[RECORDS SUPPLIED]

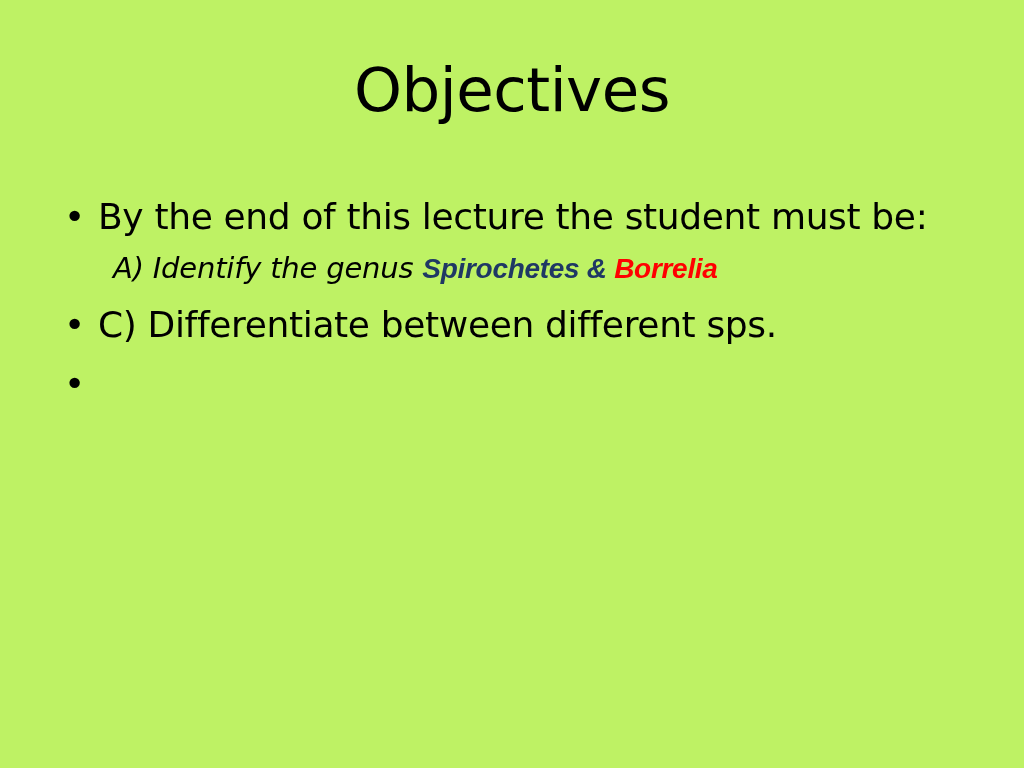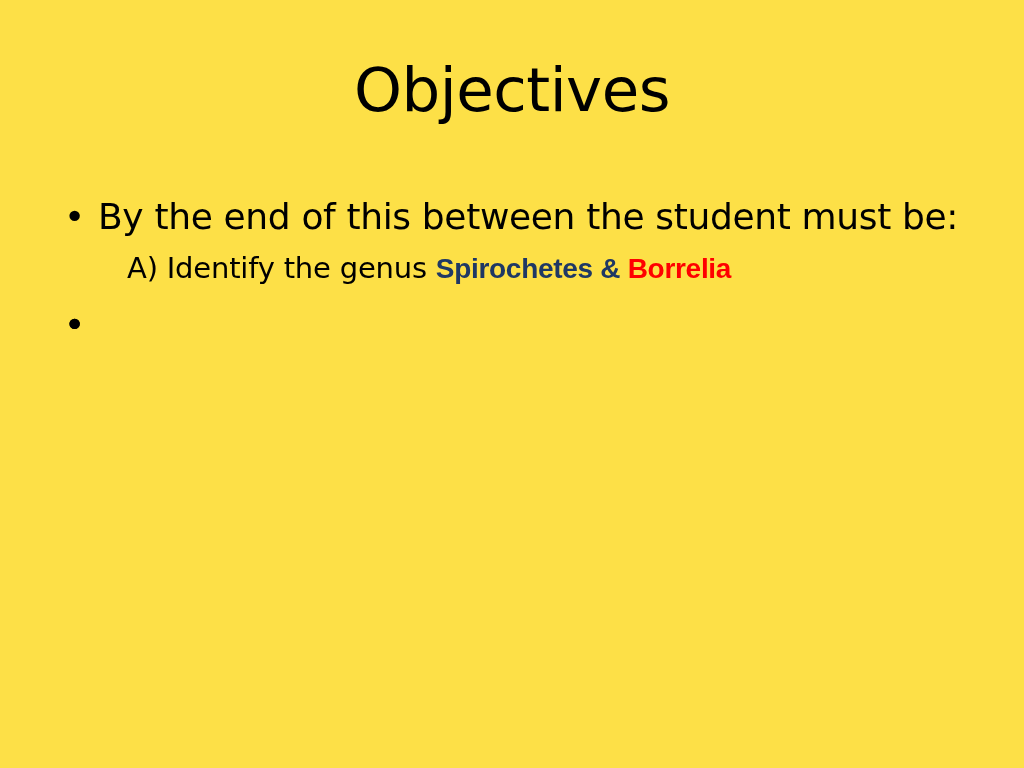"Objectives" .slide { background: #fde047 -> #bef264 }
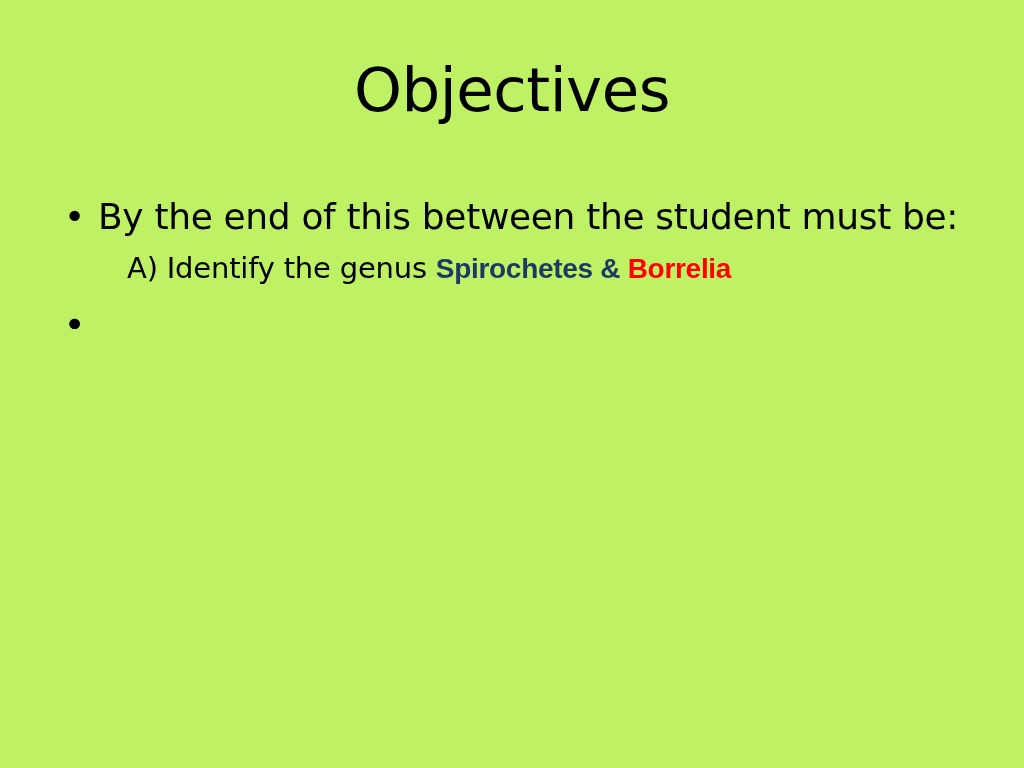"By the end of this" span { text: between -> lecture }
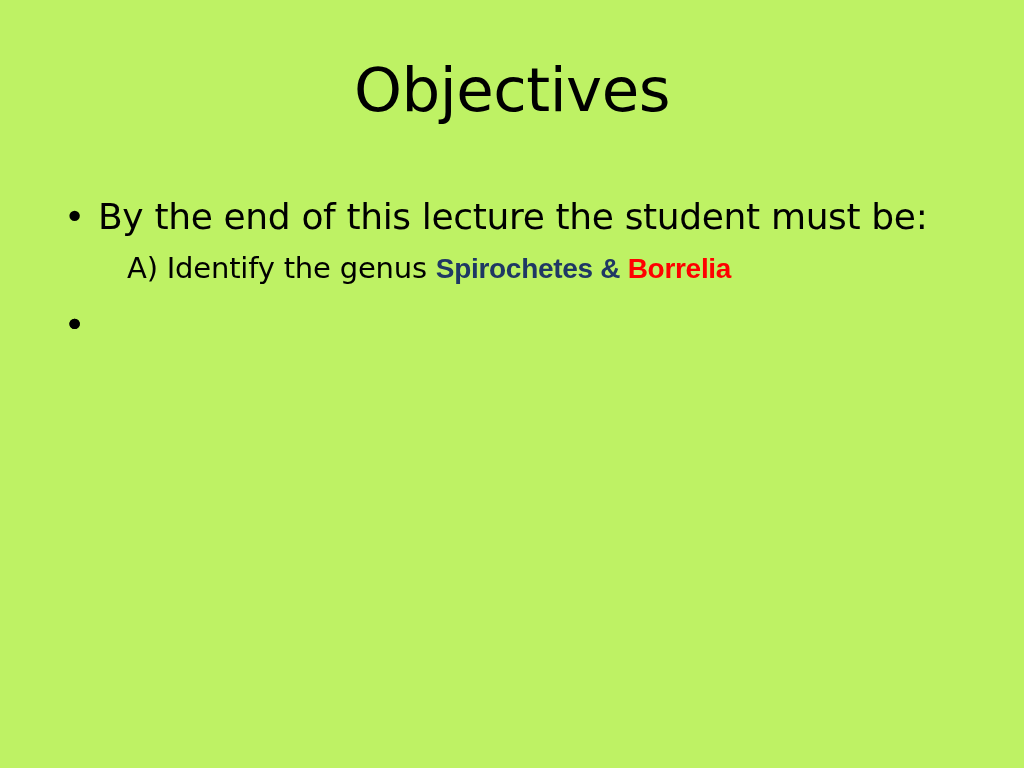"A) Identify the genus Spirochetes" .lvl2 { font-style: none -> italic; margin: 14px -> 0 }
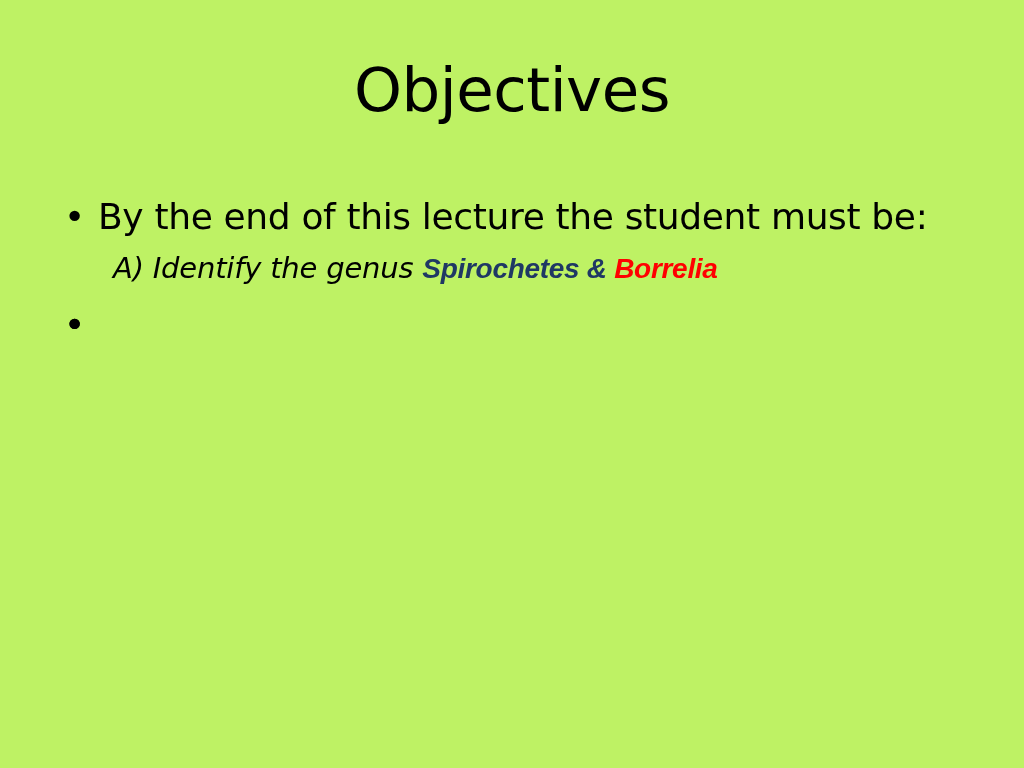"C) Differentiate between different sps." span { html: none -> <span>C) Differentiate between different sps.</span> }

==

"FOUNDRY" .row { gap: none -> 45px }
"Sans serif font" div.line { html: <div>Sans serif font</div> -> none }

...

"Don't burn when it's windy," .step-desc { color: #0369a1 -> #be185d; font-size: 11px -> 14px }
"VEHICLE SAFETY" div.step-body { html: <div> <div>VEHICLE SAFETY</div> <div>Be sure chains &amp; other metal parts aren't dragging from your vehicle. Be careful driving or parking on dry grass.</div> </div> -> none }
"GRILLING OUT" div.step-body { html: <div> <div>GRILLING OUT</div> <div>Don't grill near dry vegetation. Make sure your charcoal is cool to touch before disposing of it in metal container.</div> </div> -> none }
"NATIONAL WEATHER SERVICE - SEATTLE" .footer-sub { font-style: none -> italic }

[WORK ORDER] Using the data above, retype exactly and only the lines from the one containing "background: #fde047 ->" up to and including the one containing "html: none ->", with no pictures carried over.

[FINISHED TASK]
"Objectives" .slide { background: #fde047 -> #bef264 }
"By the end of this" span { text: between -> lecture }
"A) Identify the genus Spirochetes" .lvl2 { font-style: none -> italic; margin: 14px -> 0 }
"C) Differentiate between different sps." span { html: none -> <span>C) Differentiate between different sps.</span> }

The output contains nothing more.